Download or read book World Development Report 2017 written by World Bank Group and published by World Bank Publications. This book was released on 2017-01-23 with total page 605 pages. Available in PDF, EPUB and Kindle. Book excerpt: Why are carefully designed, sensible policies too often not adopted or implemented? When they are, why do they often fail to generate development outcomes such as security, growth, and equity? And why do some bad policies endure? World Development Report 2017: Governance and the Law addresses these fundamental questions, which are at the heart of development. Policy making and policy implementation do not occur in a vacuum. Rather, they take place in complex political and social settings, in which individuals and groups with unequal power interact within changing rules as they pursue conflicting interests. The process of these interactions is what this Report calls governance, and the space in which these interactions take place, the policy arena. The capacity of actors to commit and their willingness to cooperate and coordinate to achieve socially desirable goals are what matter for effectiveness. However, who bargains, who is excluded, and what barriers block entry to the policy arena determine the selection and implementation of policies and, consequently, their impact on development outcomes. Exclusion, capture, and clientelism are manifestations of power asymmetries that lead to failures to achieve security, growth, and equity. The distribution of power in society is partly determined by history.

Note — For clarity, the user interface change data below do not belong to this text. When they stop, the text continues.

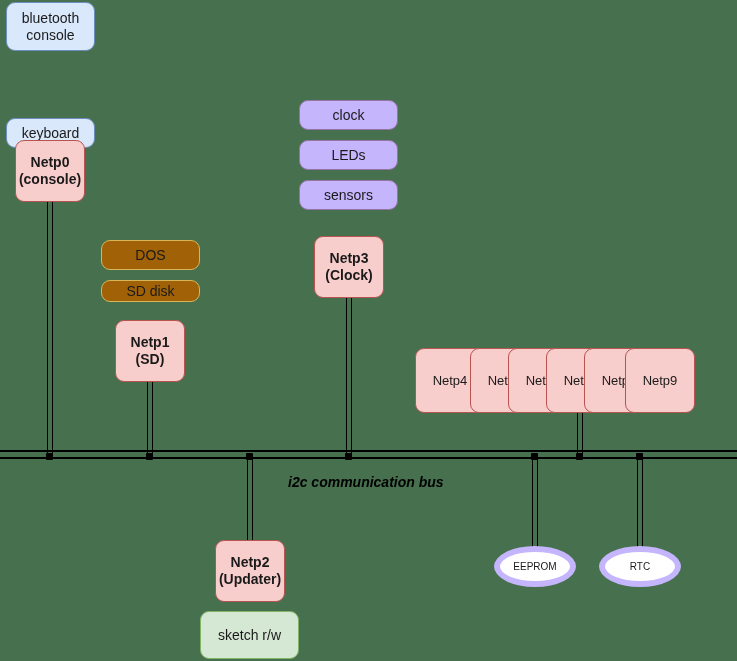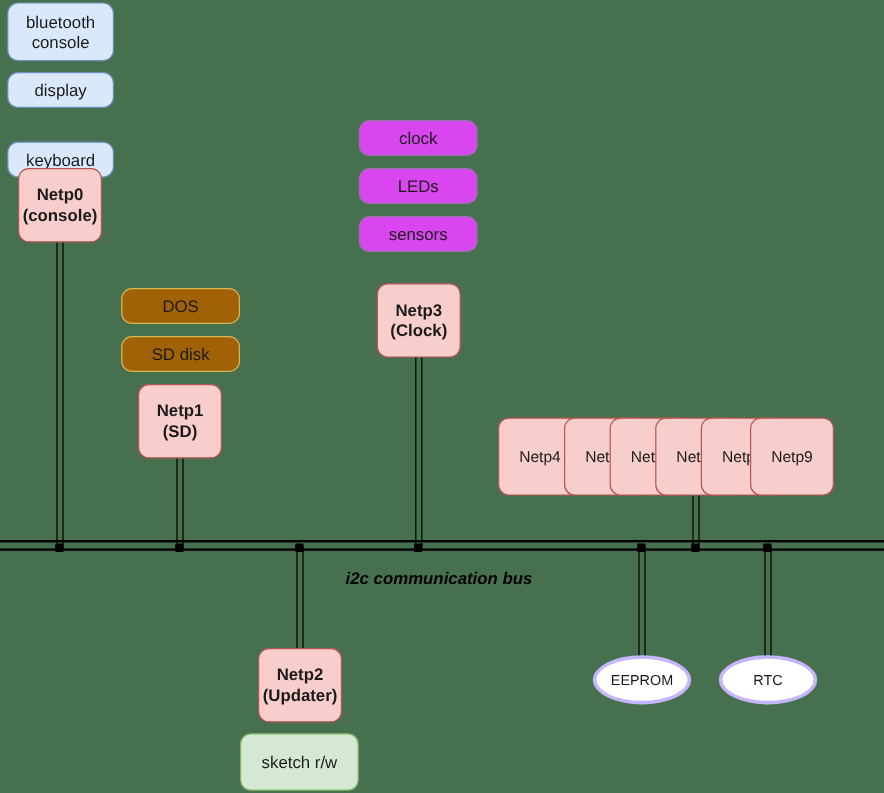--- a/index.html
+++ b/index.html
@@ -32,36 +32,36 @@
     text-align: center;
     line-height: 1.18;
     font-size: 14px;
     color: #1a1a1a;
     white-space: pre-line;
     z-index: 5;
   }
   .node .lbl { pointer-events: none; }
 
   .n-blue   { background: #dae8fc; border-color: #6c8ebf; }
-  .n-purple { background: #d946ef; border-color: #9673a6; }
+  .n-purple { background: #c4b5fd; border-color: #9673a6; }
   .n-yellow { background: #a16207; border-color: #d6b656; }
   .n-green  { background: #d5e8d4; border-color: #82b366; }
   .n-pink   { background: #f8cecc; border-color: #b85450; font-weight: bold; }
 
   
   .ellipse {
     position: absolute;
     box-sizing: border-box;
     background: #ffffff;
-    border: 3px solid #c4b5fd;
+    border: 6px solid #c4b5fd;
     border-radius: 50%;
     display: flex;
     align-items: center;
     justify-content: center;
-    font-size: 12px;
+    font-size: 10px;
     color: #1a1a1a;
     z-index: 5;
   }
 
   
   #bus {
     position: absolute;
     z-index: 3;
   }
   .bus-line {
@@ -122,44 +122,41 @@
 </head>
 <body>
 
 <div id="stage">
 
   <div class="node n-blue" style="left:6px; top:2px; width:89px; height:49px;">
     <span class="lbl">bluetooth
 console</span>
   </div>
 
-  <div class="node n-blue" style="left:6px; top:60px; width:89px; height:30px;">
-    <span class="lbl">display</span>
-  </div>
 
   <div class="node n-blue" style="left:6px; top:100px; width:89px; height:30px;margin-top:18px;">
     <span class="lbl">keyboard</span>
   </div>
 
   <div class="node n-pink" style="left:15px; top:140px; width:70px; height:62px;">
     <span class="lbl">Netp0
 (console)</span>
   </div>
 
   <div class="conn" style="left:47px; top:202px; width:6px; height:255px;">
     <i class="a"></i>
       <i class="b"></i>
   </div>
   <div class="dot" style="left:46px; top:453px;"></div>
 
   <div class="node n-yellow" style="left:101px; top:240px; width:99px; height:30px;">
     <span class="lbl">DOS</span>
   </div>
 
-  <div class="node n-yellow" style="left:101px; top:280px; width:99px; height:30px;">
+  <div class="node n-yellow" style="left:101px; top:280px; width:99px; height:22px;">
     <span class="lbl">SD disk</span>
   </div>
 
   <div class="node n-pink" style="left:115px; top:320px; width:70px; height:62px;">
     <span class="lbl">Netp1
 (SD)</span>
   </div>
 
   <div class="conn" style="left:147px; top:382px; width:6px; height:75px;">
     <i class="a"></i>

Yet, there is room for positive change. This Report reveals that governance can mitigate, even overcome, power asymmetries to bring about more effective policy interventions that achieve sustainable improvements in security, growth, and equity. This happens by shifting the incentives of those with power, reshaping their preferences in favor of good outcomes, and taking into account the interests of previously excluded participants. These changes can come about through bargains among elites and greater citizen engagement, as well as by international actors supporting rules that strengthen coalitions for reform.